> [Assignment]: Give the number of lines below that contain the word "bitbake", and nothing else.

> [Provided data]:
● ● ●

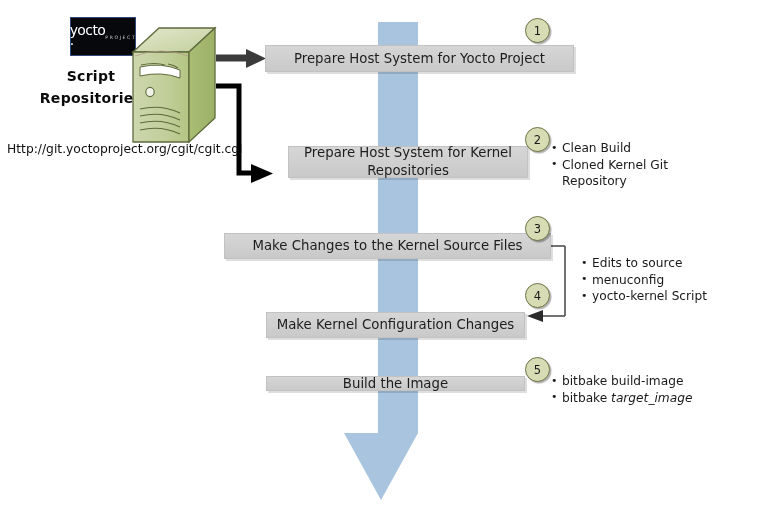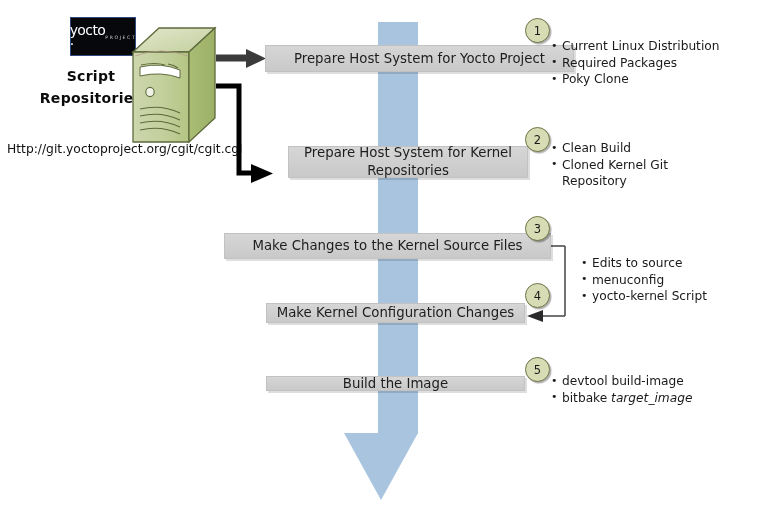--- a/index.html
+++ b/index.html
@@ -243,11 +243,6 @@
       <span>5</span>
     </div>
 
-  <div class="blist" id="bl1">
-    <div class="li">Current Linux Distribution</div>
-    <div class="li">Required Packages</div>
-    <div class="li">Poky Clone</div>
-  </div>
 
   <div class="blist" id="bl2">
     <div class="li">Clean Build</div>

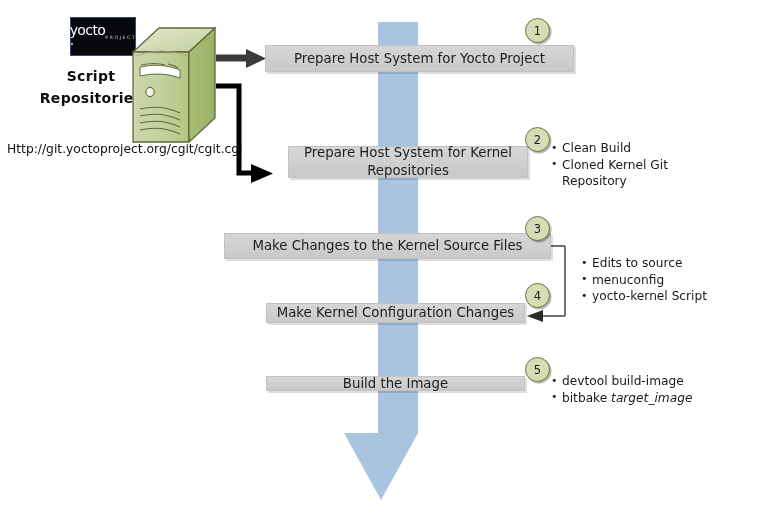--- a/index.html
+++ b/index.html
@@ -45,7 +45,7 @@
   #box1{left:265px;top:45px;width:309px;height:27px;}
   #box2{left:288px;top:146px;width:240px;height:32px;}
   #box3{left:224px;top:233px;width:327px;height:26px;}
-  #box4{left:266px;top:303px;width:259px;height:20px;}
+  #box4{left:266px;top:312px;width:259px;height:26px;}
   #box5{left:266px;top:376px;width:259px;height:15px;}
 
   

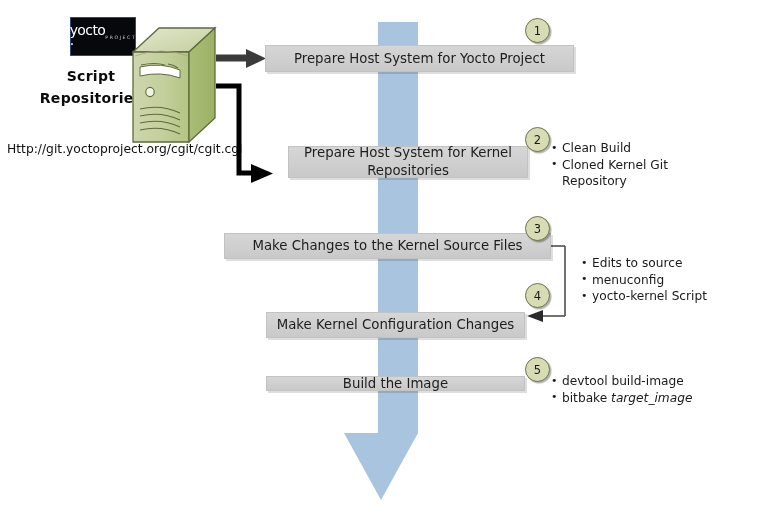--- a/index.html
+++ b/index.html
@@ -256,7 +256,7 @@
   </div>
 
   <div class="blist" id="bl5">
-    <div class="li">devtool build-image</div>
+    <div class="li">bitbake build-image</div>
     <div class="li"><span>bitbake </span><span class="ital">target_image</span></div>
   </div>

● ● ●

> [Completed exercise]: 2